Could the lines from the one containing "(1052, 159) none -> (507, 215) //" through the end of the material below be returned exactly, with nothing else?

>>>

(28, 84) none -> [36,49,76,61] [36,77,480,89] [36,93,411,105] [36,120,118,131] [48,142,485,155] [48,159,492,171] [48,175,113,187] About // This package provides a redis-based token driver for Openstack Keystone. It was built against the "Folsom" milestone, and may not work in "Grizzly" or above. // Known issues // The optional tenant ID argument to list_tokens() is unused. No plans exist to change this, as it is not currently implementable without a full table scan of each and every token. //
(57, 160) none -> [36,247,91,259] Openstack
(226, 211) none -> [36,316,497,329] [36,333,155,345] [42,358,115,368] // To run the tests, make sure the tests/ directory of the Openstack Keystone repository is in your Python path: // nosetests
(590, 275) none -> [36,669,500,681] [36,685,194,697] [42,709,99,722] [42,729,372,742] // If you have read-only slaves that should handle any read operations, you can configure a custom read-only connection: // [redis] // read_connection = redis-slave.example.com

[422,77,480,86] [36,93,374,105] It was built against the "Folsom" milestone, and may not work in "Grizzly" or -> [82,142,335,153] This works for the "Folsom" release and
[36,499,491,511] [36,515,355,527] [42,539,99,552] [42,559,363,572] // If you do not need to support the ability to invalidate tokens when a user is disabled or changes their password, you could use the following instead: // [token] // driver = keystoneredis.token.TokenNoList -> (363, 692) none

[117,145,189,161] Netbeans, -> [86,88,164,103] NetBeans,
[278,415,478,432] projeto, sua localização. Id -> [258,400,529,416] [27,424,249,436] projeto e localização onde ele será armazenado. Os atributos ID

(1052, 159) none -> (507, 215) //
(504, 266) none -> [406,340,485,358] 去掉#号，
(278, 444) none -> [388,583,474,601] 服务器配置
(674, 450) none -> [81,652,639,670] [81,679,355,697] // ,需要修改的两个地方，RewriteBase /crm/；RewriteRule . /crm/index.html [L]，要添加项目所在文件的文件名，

<<<

# Result of the exercise
(1052, 159) none -> (507, 215) //
(504, 266) none -> [406,340,485,358] 去掉#号，
(278, 444) none -> [388,583,474,601] 服务器配置
(674, 450) none -> [81,652,639,670] [81,679,355,697] // ,需要修改的两个地方，RewriteBase /crm/；RewriteRule . /crm/index.html [L]，要添加项目所在文件的文件名，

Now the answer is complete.